Cork hurling: Round-robin system more popular this time around

Previous Cork GAA experiment with club teams from 1978-80 was not successful enough to avoid the return of straight knockout
Cork hurling: Round-robin system more popular this time around

Christy Ryan of St Finbarr's in action against Glen Rovers' Teddy O'Brien and Martin O'Doherty in the 1977 Cork SHC final at Páirc Uí Chaoimh. After 1977, a group system was used for three years - the Barrs and the Glen met again in the final of the last year of the experiment, 1980.

SUNDAY sees the culmination of the second year of group stages in the Co-op SuperStores Cork PSHC.

Sarsfields and Midleton are guaranteed their places in the knockout section before they take to the field in Páirc Uí Rinn, meaning that the other two sides in that group, Carrigtwohill and Na Piarsaigh, cannot progress. Similarly, regardless of how they do against Erin’s Own, Charleville won’t advance, but otherwise there is still a lot to play for.

The general reaction from players seems to be a satisfaction with the equitable nature of the round-robin system as well as with the clarity surrounding fixture-setting, something which was never possible in the old knockout system, when club action had to fit in around the inter-county programme.

Of course, for those organising fixtures, the equation that needs balancing is the provision of games for players against the gate receipts that such fixtures will yield. With the love of knockout action deeply embedded in the GAA man or woman’s psyche, the early-stage matches are regarded with a ‘phony war’ suspicion and tend to attract little more than the club die-hards. That there are so many matches on means that there are few neutrals in attendance as their own clubs are likely to be in action while the larger fixture list means more venues and match officials must be found.

Last year was the first running of the new system, though obviously a proper analysis of the popularity among supporters is impossible given that numbers were limited and some games were officially behind closed doors – we’ll plead the fifth amendment as to whether we spotted anyone climbing ditches or walls to see their teams.

It’s likely that the coming weekend will see an increase in the crowds as some of the matches are de-facto knockout encounters. Overall, there is a sense that the format, in some shape, is here to stay and a reversion back to a knockout system with a back door would be retrograde.

Certainly, the change has been more of a success than the last time a mini-league system was experimented with, from 1978-80.

In the 1970s, Cork were on top of the tree, winning an All-Ireland three-in-a-row from 1976-78 inclusive, while the All-Ireland club was shared between Blackrock, Glen Rovers and St Finbarr’s from 1971-81. However, there were concerns about the disparity between the elite and the rest – in 1977, the closest quarter-final was Bandon’s three-point win over Seandún, with the West Cork club then losing by 12 in their semi-final against the Glen.

NEW APPROACH

A committee was established to examine if there could be a better way and what was proposed was a three-layer senior championship. 

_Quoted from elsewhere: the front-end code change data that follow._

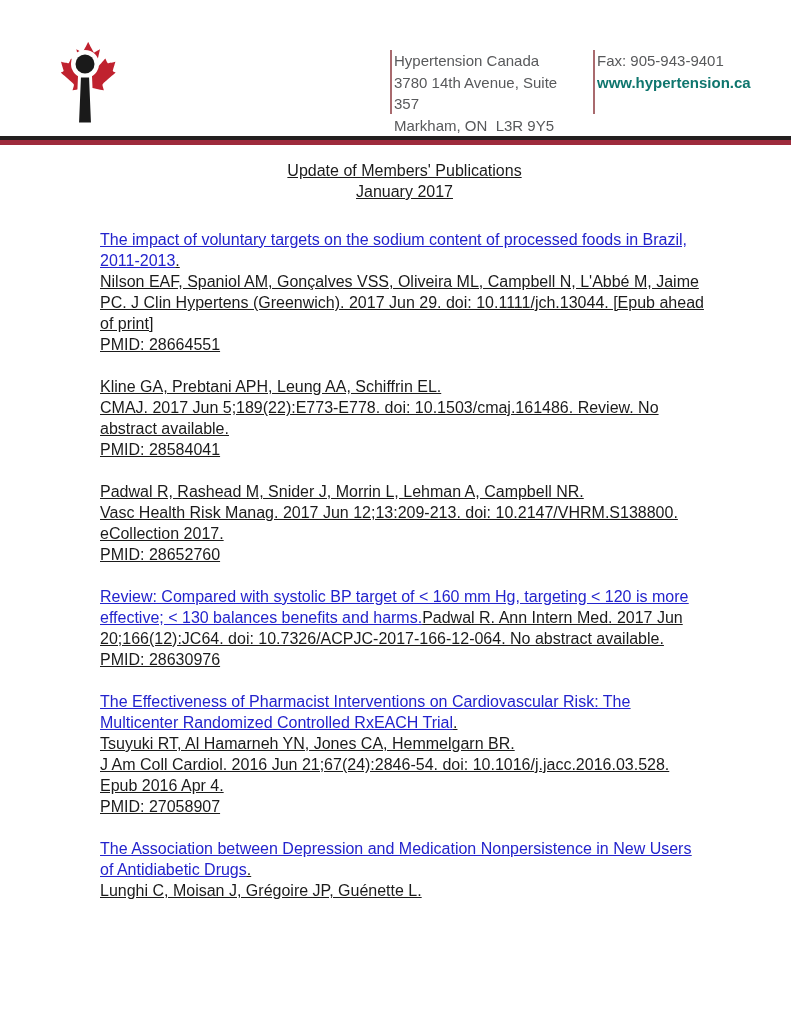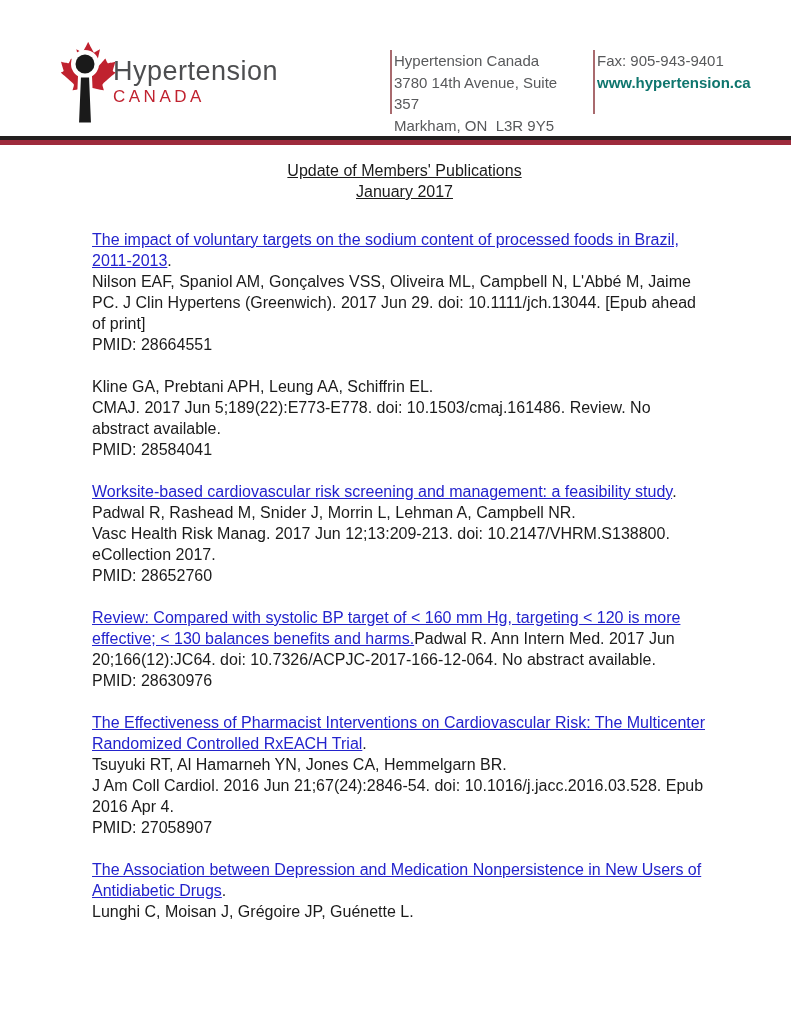"Hypertension" div.brand { html: <div> <div>Hypertension</div> <div>CANADA</div> </div> -> none }
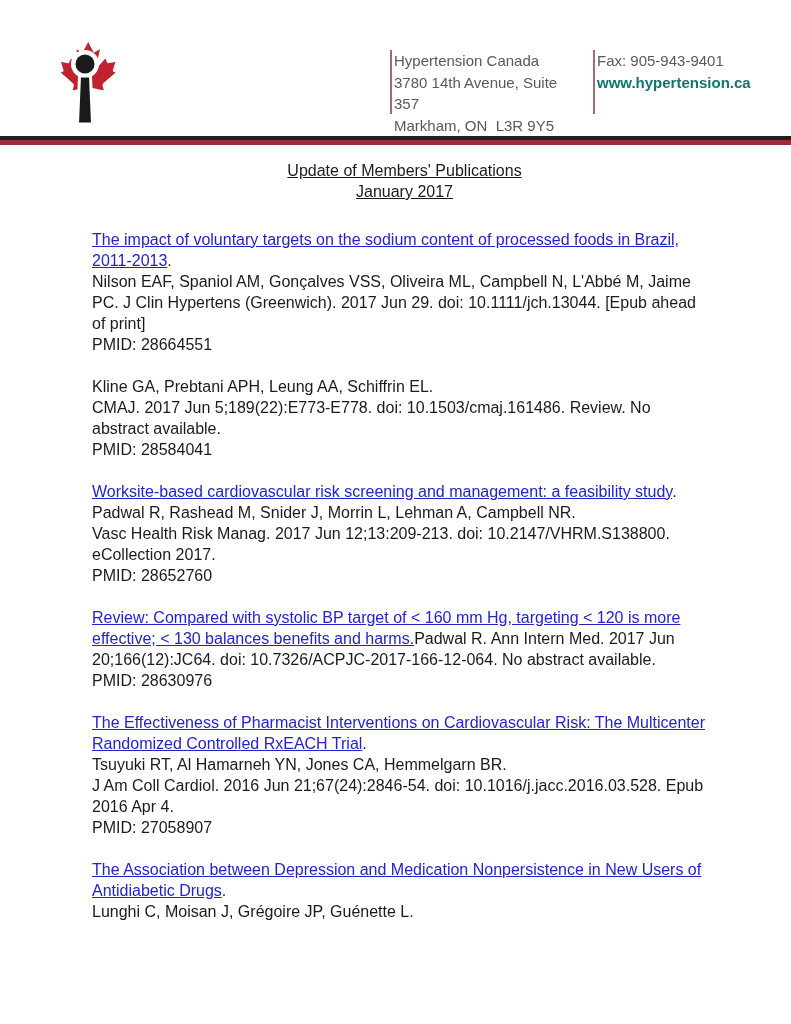"The impact of voluntary targets" .pub { margin: 0 0 21px 0 -> 0 0 21px 8px; text-decoration: none -> underline }
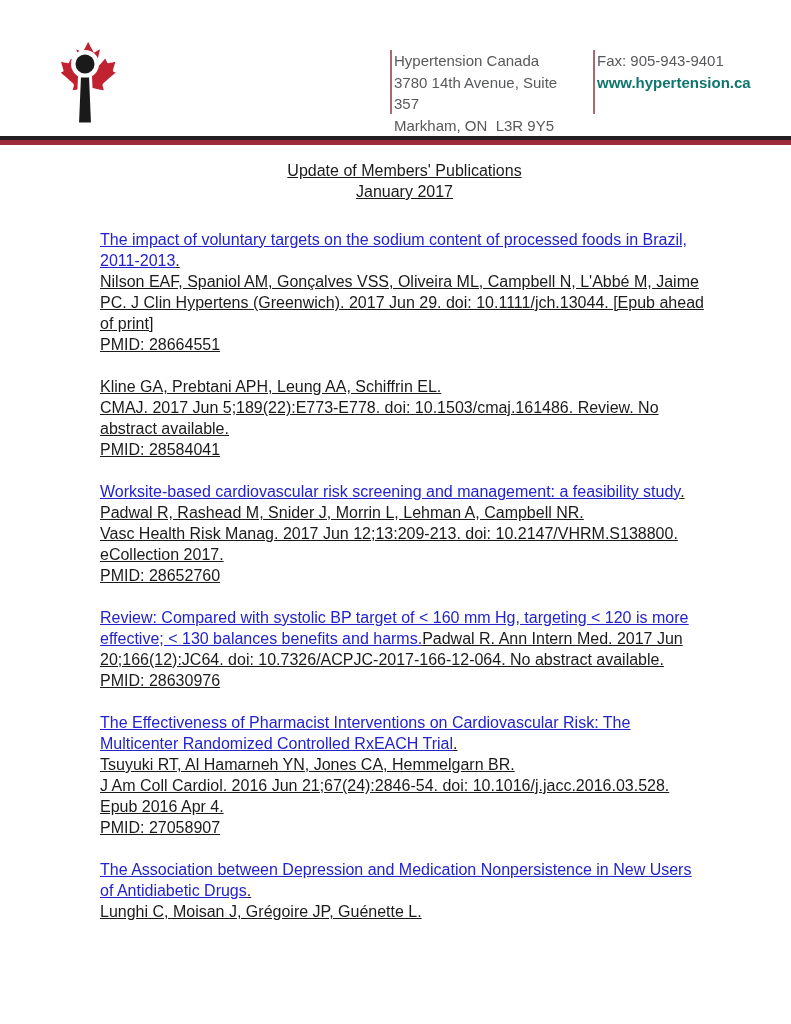"Worksite-based cardiovascular risk" p.pub-head { html: <p><a>Worksite-based cardiovascular risk screening and management: a feasibility study</a><span>.</span><span></span></p> -> none }
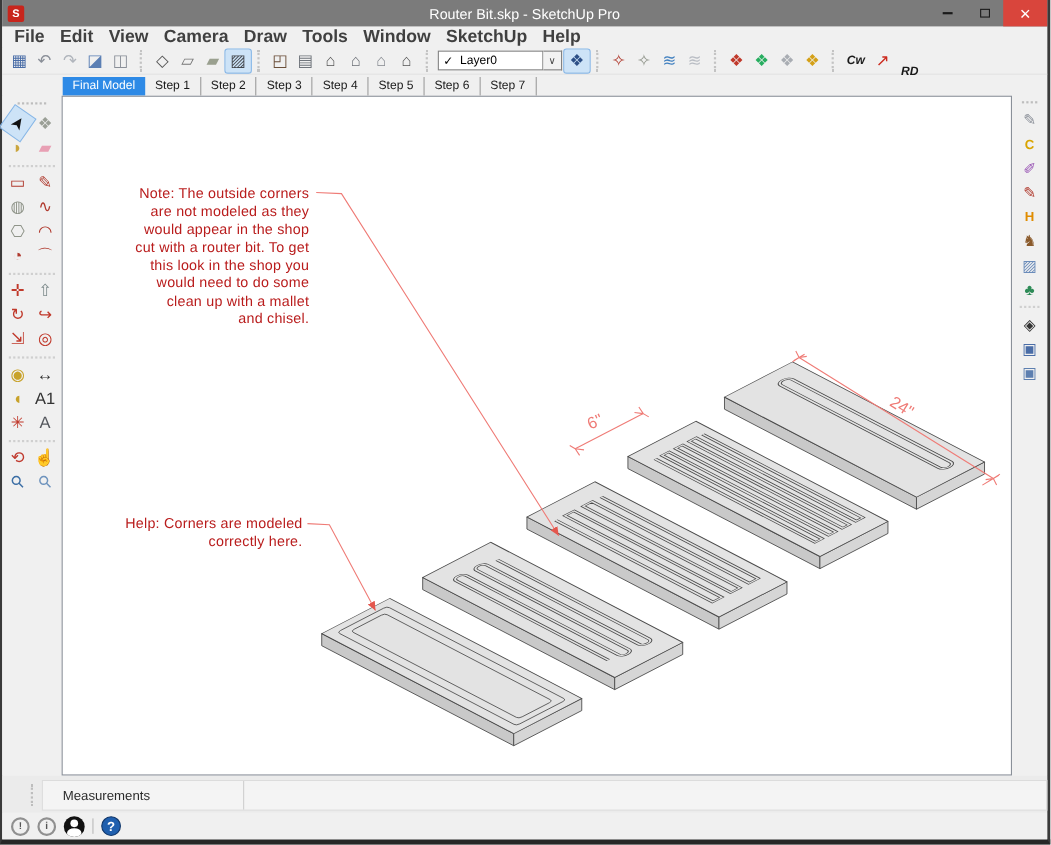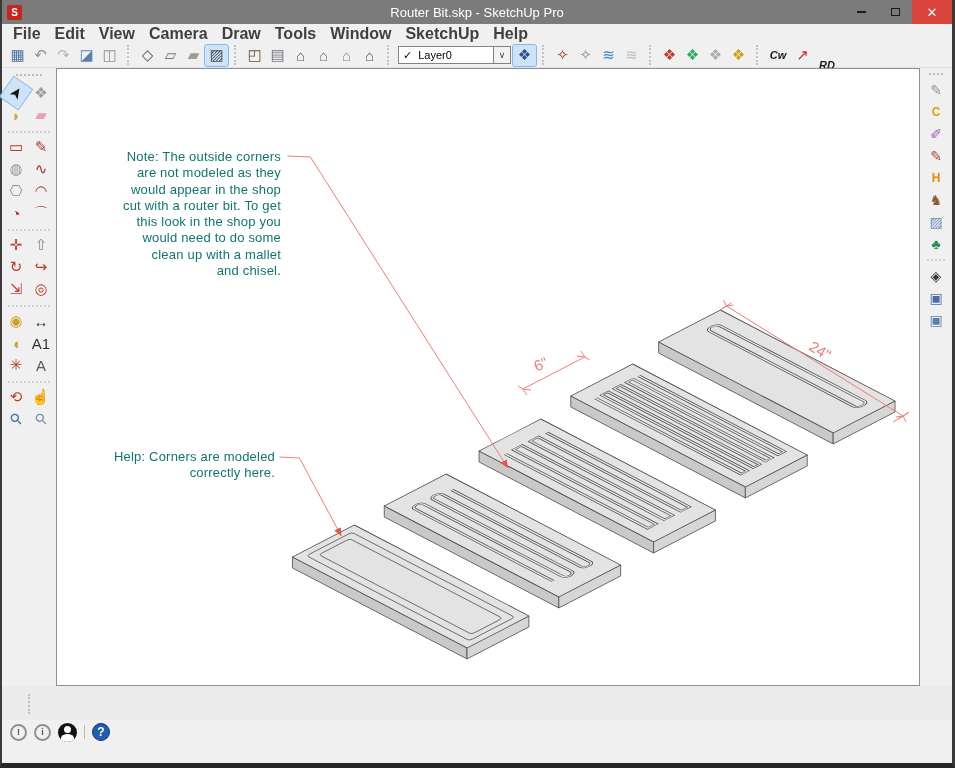"Final Model" div.tabbar { html: none -> <div> <span>Final Model</span> <span>Step 1</span> <span>Step 2</span> <span>Step 3</span> <span>Step 4</span> <span>Step 5</span> <span>Step 6</span> <span>Step 7</span> </div> }
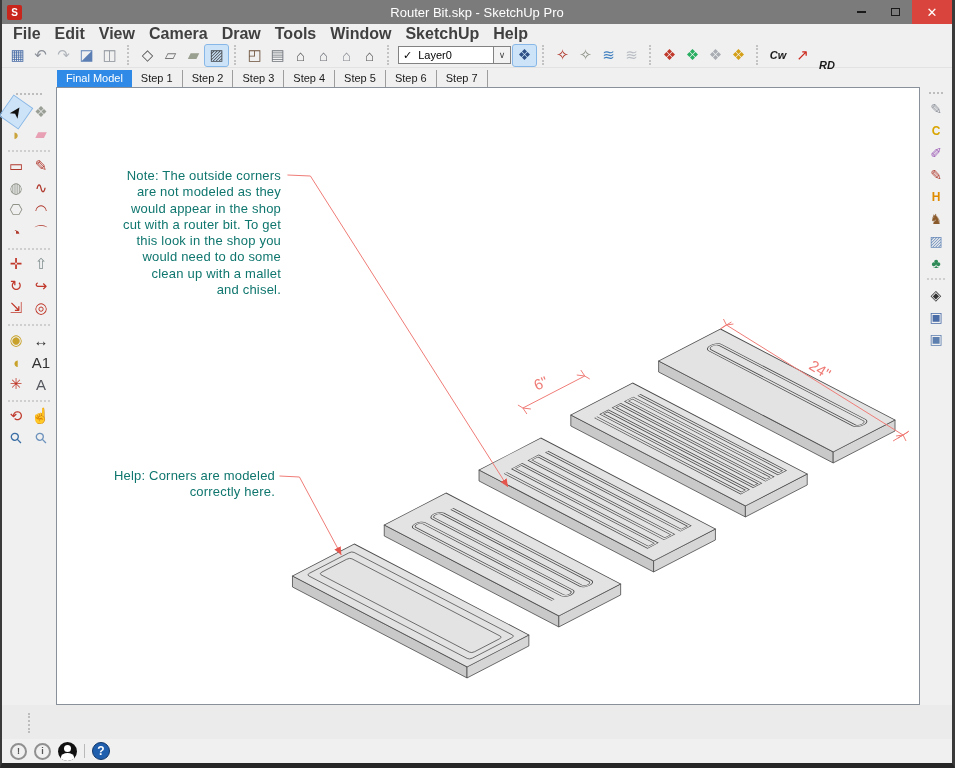"Note: The outside corners" .note { color: #0f766e -> #b91c1c }
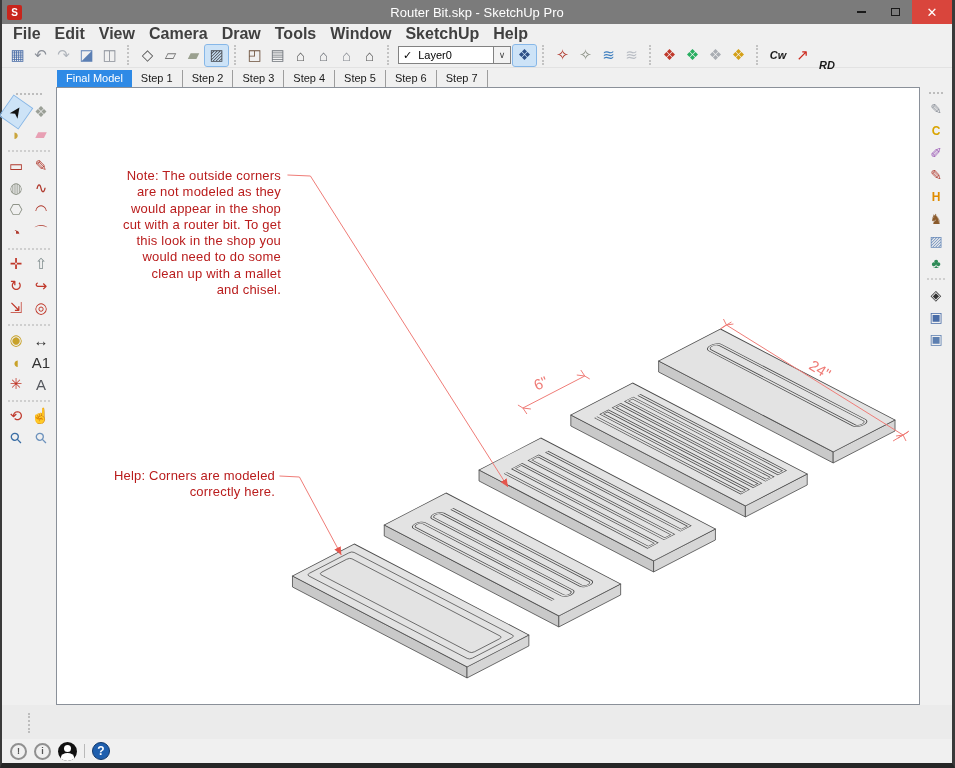"Measurements" div.tray-panel { html: none -> <div> <div>Measurements</div> <div></div> <div></div> </div> }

By 1980, the last year, this was arranged by the five highest-ranked sides playing a round-robin that would provide four of the quarter-finalists, with three more coming from a separate section, while the last spot went to a divisional side (UCC, incidentally, were in the second club tier rather than with the divisions).

Blackrock were the form side during the summer of 1980, winning their four SHC games, with the Glen and the Barrs drawing with each other to finish tied for second while Midleton came fourth as Youghal lost all of their games.

In the second stratum, Éire Óg recorded four wins (including an incredible 9-3 to 5-13 scoreline against Na Piarsaigh) and a draw to finish top while Sarsfields were second and Nemo Rangers – receiving a walkover in their final match from a winless UCC, who couldn’t field – taking the other quarter-final spot. Bandon, Na Piarsaigh and UCC finished fourth, fifth and sixth respectively.

Muskerry came through the divisional section and put up the strongest showing in the seeded quarter-finals, losing by four points to Midleton, meaning that the four qualifiers from the top level made the semis.

However, in the last four, the Glen avenged their previous loss to the three-in-a-row-seeking Blackrock, while the Barrs saw off Midleton – the second of four straight years where they would beat the East Cork side in the semis.

On October 7, a crowd of more than 15,000 came to Páirc Uí Chaoimh for the southside-northside final between St Finbarr’s and the Glen – just the second time since 1972 that the Rockies weren’t in the showpiece occasion.

The Barrs won by 1-9 to 2-4 and would repeat the trick in the 1981 decider against the Glen but by then the knockout system was back, following a vote at the annual county board convention.

A key factor in the change was the lack of championship atmosphere. GAA past president Con Murphy said that it was obvious that the championship attitude had died, what was needed was a combination of all-out performance and public patronage. However, Sarsfields’ Denis Hurley said that the groups had benefited teams like his club, Midleton and Erin’s Own in being involved up until August. Ultimately, revenue was a factor – Frank Murphy reminded convention that the senior championships essentially subsidised the rest.